The insecure devices were grouped by CPU and RAM, and the botnet binary was only deployed on systems that were likely to represent widespread consumer-grade devices and not industrial control or mission critical systems.
The 420,000 devices the botnet client eventually ran on represented about 25 percent of all unprotected devices found. The researcher collected MAC addresses -- unique hardware identifiers assigned to network interfaces -- for all unprotected devices and identified about 1.2 million of them.
"A lot of devices and services we have seen during our research should never be connected to the public Internet at all," the researcher said. If you believe that nobody would ever connect a certain type of device to the Internet, there are probably at least 1,000 people that did it, he said. Similarly, if you think that you'll only find a few instances of certain devices that shouldn't normally be connected to the Internet, there will probably be a few hundred thousands of them, "like half a million printers, or a million webcams, or devices that have 'root' as a root password," he said.
"We hope other researchers will find the data we have collected useful and that this publication will help raise some awareness that, while everybody is talking about high-class exploits and cyber war, four simple, stupid default telnet passwords can give you access to hundreds of thousands of consumer as well as tens of thousands of industrial devices all over the world," the researcher said.
The potential for malicious use of such devices is high, the researcher said via email. In fact, while deploying the Carna botnet, he found a DDoS (distributed denial-of-service) bot called Aidra that was already running on thousands of the open devices.
He then decided to make some changes to devices infected by his own botnet client in order to prevent Aidra infections. "Since we did not change anything permanently, restarting the device undid these changes," he said. "We figured that the collateral damage as a result of this action would be far less than Aidra exploiting these devices."
In time, the Carna botnet gained systems that Aidra lost and kept the malicious bot out of them, except for around 30,000 devices running on the MIPS platform where Aidra permanently installed itself, the researcher said.
Devices running embedded operating systems provide a huge potential for cyber crime activities, said Bogdan Botezatu, a senior e-threat analyst at antivirus vendor Bitdefender, via email. "They are rarely using any intrusion detection mechanism, despite the fact that they have the technical capabilities to run malware. These highly specialized appliances are in fact computers; what differs is the software running on them."

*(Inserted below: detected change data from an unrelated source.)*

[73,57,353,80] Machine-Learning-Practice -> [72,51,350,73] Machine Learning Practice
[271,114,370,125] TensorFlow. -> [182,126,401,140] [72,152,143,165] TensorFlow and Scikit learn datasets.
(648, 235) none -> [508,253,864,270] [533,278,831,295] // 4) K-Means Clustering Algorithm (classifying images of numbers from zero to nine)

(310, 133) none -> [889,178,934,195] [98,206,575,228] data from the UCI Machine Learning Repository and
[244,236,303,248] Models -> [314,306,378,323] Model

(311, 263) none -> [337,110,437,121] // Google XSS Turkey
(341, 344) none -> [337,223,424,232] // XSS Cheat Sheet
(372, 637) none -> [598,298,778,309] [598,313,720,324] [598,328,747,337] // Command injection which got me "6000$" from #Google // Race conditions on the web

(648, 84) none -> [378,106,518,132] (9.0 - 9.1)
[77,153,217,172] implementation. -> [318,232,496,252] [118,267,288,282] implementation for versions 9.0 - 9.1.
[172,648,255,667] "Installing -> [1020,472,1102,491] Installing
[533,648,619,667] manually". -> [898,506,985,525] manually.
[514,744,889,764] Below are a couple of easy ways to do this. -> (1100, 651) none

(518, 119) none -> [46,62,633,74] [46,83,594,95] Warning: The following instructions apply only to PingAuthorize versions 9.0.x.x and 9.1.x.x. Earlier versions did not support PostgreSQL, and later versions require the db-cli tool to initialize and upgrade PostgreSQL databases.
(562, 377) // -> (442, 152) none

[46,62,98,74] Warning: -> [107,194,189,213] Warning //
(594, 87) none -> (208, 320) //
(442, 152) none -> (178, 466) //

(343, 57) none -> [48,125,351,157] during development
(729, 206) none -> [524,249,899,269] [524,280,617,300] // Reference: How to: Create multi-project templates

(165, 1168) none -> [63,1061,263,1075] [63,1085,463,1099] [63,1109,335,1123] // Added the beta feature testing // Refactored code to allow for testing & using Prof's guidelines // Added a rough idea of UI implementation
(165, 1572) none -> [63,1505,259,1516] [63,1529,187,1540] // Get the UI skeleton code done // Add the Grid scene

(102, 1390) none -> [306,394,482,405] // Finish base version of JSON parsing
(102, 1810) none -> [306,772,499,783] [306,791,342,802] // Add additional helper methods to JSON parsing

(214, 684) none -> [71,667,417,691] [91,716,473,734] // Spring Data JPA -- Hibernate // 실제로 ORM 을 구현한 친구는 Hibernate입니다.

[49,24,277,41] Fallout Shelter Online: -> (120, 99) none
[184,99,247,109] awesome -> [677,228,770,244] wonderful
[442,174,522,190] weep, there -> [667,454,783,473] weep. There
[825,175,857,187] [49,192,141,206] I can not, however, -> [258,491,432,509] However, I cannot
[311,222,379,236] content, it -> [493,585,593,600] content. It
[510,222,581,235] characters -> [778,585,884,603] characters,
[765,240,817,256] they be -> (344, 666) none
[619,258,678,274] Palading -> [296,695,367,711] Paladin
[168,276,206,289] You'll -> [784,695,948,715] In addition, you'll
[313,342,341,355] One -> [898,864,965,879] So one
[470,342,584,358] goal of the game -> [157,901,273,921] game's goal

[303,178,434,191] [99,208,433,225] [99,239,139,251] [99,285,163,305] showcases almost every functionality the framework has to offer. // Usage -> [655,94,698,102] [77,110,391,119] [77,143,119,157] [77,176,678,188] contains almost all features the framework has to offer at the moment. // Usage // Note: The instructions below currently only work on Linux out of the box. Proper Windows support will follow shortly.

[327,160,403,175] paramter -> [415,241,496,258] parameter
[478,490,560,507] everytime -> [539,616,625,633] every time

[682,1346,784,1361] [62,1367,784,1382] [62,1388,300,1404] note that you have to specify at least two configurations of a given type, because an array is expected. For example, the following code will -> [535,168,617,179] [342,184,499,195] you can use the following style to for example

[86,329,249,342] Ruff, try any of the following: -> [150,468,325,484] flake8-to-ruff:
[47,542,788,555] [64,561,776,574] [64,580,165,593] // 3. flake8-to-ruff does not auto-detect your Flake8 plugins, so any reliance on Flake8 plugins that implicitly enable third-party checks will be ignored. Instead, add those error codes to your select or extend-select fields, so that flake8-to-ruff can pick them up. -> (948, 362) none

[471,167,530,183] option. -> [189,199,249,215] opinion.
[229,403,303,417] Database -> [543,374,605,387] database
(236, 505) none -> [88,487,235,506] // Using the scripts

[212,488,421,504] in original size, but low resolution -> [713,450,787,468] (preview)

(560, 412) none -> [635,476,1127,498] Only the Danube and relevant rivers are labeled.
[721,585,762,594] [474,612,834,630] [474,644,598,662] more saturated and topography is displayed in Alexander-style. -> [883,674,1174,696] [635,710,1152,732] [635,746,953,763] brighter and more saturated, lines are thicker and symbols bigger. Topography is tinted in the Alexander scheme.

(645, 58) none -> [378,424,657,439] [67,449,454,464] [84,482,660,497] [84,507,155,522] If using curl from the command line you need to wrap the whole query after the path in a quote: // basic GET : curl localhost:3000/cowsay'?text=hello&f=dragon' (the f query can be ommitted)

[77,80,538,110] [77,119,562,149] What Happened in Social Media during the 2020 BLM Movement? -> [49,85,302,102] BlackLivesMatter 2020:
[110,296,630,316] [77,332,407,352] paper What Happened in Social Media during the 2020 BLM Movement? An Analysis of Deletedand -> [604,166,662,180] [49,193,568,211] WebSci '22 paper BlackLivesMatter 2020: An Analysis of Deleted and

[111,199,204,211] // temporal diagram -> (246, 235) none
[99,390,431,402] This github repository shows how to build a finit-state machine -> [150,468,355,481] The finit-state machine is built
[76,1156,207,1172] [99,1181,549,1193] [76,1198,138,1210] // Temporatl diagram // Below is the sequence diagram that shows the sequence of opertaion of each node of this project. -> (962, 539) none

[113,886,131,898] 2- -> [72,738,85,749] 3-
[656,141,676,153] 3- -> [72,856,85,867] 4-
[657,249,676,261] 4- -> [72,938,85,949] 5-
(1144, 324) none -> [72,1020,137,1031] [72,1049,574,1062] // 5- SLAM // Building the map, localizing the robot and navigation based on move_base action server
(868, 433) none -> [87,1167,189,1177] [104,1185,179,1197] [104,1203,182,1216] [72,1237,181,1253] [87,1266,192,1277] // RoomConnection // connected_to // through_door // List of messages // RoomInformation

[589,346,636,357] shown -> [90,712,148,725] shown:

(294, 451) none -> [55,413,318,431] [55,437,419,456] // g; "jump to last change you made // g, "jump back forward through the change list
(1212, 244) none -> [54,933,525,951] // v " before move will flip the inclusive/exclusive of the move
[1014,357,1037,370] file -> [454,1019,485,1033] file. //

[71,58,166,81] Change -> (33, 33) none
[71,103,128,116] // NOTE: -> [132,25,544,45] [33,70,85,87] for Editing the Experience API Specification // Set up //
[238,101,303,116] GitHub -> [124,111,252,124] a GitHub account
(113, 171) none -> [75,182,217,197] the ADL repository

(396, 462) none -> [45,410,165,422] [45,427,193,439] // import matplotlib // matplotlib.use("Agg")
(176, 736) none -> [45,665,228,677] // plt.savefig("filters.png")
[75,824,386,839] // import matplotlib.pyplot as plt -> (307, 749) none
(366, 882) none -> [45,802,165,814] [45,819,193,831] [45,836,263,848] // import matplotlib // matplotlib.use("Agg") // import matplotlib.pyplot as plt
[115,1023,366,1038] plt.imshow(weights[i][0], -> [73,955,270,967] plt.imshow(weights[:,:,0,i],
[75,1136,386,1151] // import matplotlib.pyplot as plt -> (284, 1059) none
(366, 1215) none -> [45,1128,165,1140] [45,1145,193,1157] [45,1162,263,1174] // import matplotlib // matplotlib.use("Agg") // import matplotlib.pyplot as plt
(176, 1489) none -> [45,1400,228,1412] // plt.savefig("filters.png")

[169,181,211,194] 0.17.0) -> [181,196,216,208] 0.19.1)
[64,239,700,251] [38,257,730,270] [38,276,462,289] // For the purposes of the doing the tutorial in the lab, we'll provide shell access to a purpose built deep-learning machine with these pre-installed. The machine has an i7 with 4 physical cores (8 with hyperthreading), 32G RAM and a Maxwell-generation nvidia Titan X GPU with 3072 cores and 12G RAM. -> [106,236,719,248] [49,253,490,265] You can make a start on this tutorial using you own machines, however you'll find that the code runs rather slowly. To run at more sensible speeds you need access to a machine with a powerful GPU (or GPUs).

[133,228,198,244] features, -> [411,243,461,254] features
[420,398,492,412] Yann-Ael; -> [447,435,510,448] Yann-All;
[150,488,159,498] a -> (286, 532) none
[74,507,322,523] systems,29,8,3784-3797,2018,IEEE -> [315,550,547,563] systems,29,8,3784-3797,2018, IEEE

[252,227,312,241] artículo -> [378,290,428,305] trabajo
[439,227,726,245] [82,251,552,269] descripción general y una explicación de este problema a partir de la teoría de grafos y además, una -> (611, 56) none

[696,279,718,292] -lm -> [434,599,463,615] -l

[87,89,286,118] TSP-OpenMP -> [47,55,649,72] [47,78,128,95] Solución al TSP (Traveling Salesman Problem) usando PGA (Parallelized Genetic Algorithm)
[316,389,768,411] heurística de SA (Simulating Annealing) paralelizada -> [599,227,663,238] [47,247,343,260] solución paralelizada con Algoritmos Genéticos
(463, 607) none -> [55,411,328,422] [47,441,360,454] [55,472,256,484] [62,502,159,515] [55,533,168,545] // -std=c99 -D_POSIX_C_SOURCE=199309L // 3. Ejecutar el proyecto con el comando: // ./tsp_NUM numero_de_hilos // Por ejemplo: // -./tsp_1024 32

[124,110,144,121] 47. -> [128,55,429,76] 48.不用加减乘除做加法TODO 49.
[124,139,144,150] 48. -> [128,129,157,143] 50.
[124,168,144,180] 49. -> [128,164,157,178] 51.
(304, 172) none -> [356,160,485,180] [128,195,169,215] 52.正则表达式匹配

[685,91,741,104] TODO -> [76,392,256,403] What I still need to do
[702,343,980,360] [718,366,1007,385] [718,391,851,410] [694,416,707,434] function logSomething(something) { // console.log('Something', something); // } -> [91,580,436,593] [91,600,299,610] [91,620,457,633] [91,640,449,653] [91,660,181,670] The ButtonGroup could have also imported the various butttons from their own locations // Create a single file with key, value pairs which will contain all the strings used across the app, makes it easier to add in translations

The fact that this researcher found a malicious botnet already running on these devices is proof that bad things are already happening in the embedded world, but they often go unnoticed because there are no mechanisms to detect them, Botezatu said.
"The fact is that the state of security on thousands of Internet-connected devices is lower than one would assume," Schloesser said. "Finding another botnet on a subset of these devices is not surprising at all -- other research showed the very concerning state of security on the public internet in the past as well."
In January, security researchers from Rapid7 published research showing that tens of millions of network-enabled devices including routers, printers, media servers, IP cameras, smart TVs and more could be attacked over the Internet because of dangerous flaws in their implementation of the UPnP (Universal Plug and Play) protocol standard.